An additional note, not mentioned in Github's study is the possibility of both misattribution and incorrect Licensing[3]. This means that copyright infringement will occur, and even when the CoPilot produces a license that can be satisfied, you have no guarantee that it *actually* is satisfied. The weight of copyright infringement lies additionally with the developer too. This is a tool provided, it is up to the developer to properly license their work.

As such, the legal problem I will lay out is this. GPL License must be applied if a GPL-Licensed work is modified. Github CoPilot produces work with the GPL Licensed work in the data set. As such, the first argument is that any data set with GPL-Licensed work in it, is both, using it and modifying it. The second argument is that, if Github CoPilot produces a work that is a verbatim copy of another licensed work, is it subject to that licensed work's conditions?

The latter point is complicated by the presence of "Generic Solutions", this typically occurs within algorithm design, as a solution is generic and already coined, for example the Dijkstra's algorithm. Even a verbatim copy of code is very unlikely to hold up with copyright due to the frequency that problem crops up and the number of optimised solutions and implementations for it.

The reason this is a particularly noteworthy event is because there is no prior legal precedence. So the result of this, will be the precedent for furture similar cases. If it falls out of favour, a term called "Licensing Laundering" where GPL Licensed work could be laundered by the use of a tool like Google CoPilot to be a license compatible and usable for use in industry. This defeats the virility of GPLv3 and AGPL, and makes necessary a new License to handle this new corner case, and renders all prior code under GPLv3 and AGPL possible to launder and use by big corporations. If it holds that Github is in breach of copyright on many licenses, then there is nothing to worry about.

As side points, I feel I should mention that the GPT-3 which is the AI produced by OpenAI which is not Open, is effectively purchased and owned by Microsoft[4].This adds some credibility to the idea that this was the extend step. The embrace step was to purchase Github and with it come to acquire all the publicly available and licensable code. They then extend by purchasing exclusive license of GPT-3 by the For-Profit and non-open company OpenAI[5]. The extinguish step is to extinguish restrictive licenses and come into possession of a great quantity of code that is as free as public domain. In effect, getting a huge amount of free code. It also extinguishes bad programmers, but to me that is no loss at all.
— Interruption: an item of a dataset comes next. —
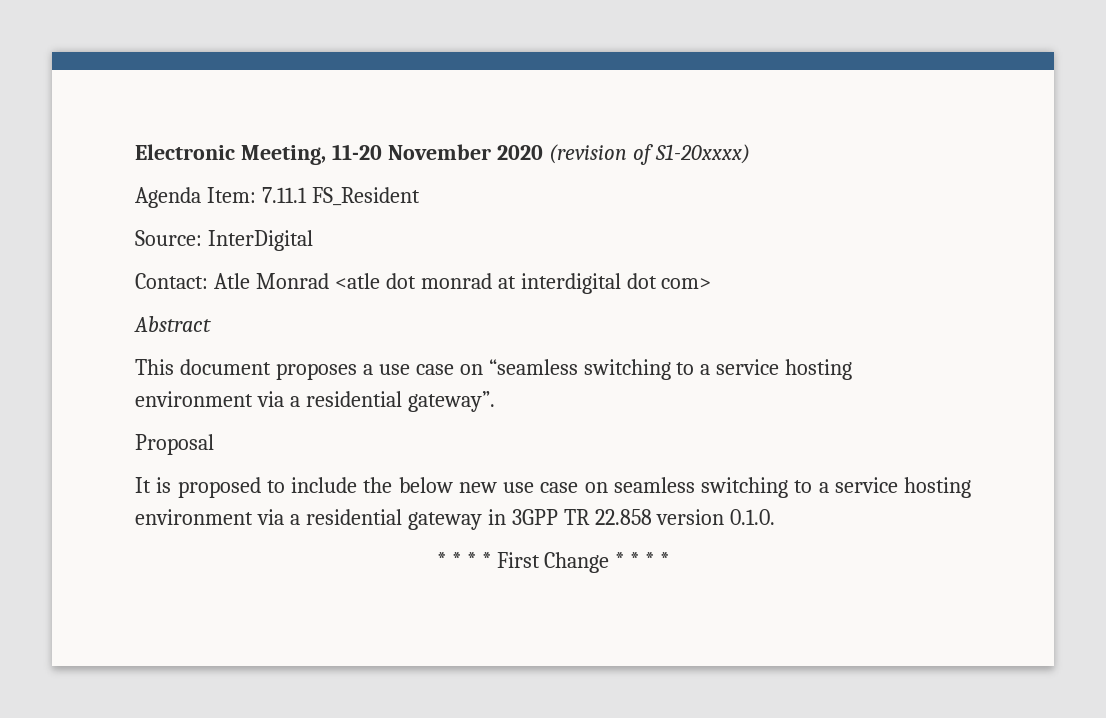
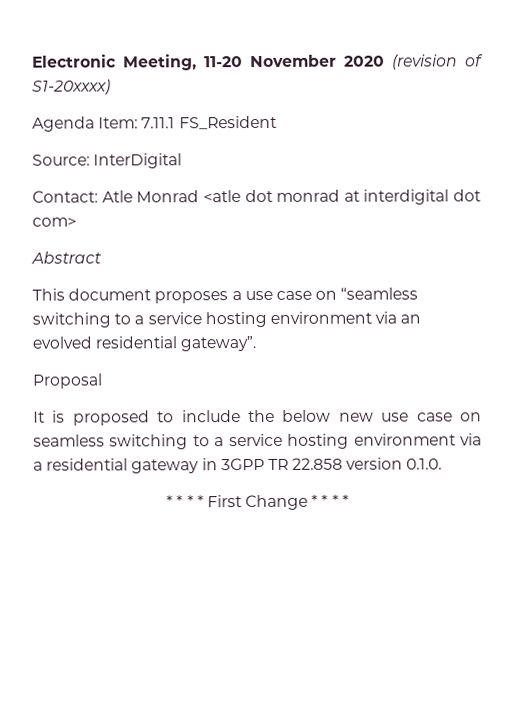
- This document proposes a use case on “seamless switching to a service hosting environment via a residential gateway”.
+ This document proposes a use case on “seamless switching to a service hosting environment via an evolved residential gateway”.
Extend... Embrace... Extinguish. As one could probably expect, I am personally against this form of License Laundering, as it would have disasterous effects on Free Software. But lets not kid ourselves, the problem of Machine Learning algorithms overfitting to their training data was eventually going to crop up sometime... I suppose now.

=> [1] An Email between and unknown person and Github Support backs the claim all public repositories are used regardless of license.
=> [2] Research Recitation on Github's Copilot.
=> [3] Github copilot reproduces verbatim the fast inverse square root and incorrectly licenses it.
=> [4] Microsoft team up with OpenAI to exclusively license GPT-3 Language Model
=> [5] OpenAI is a for-profit company, that used to be a non-profit.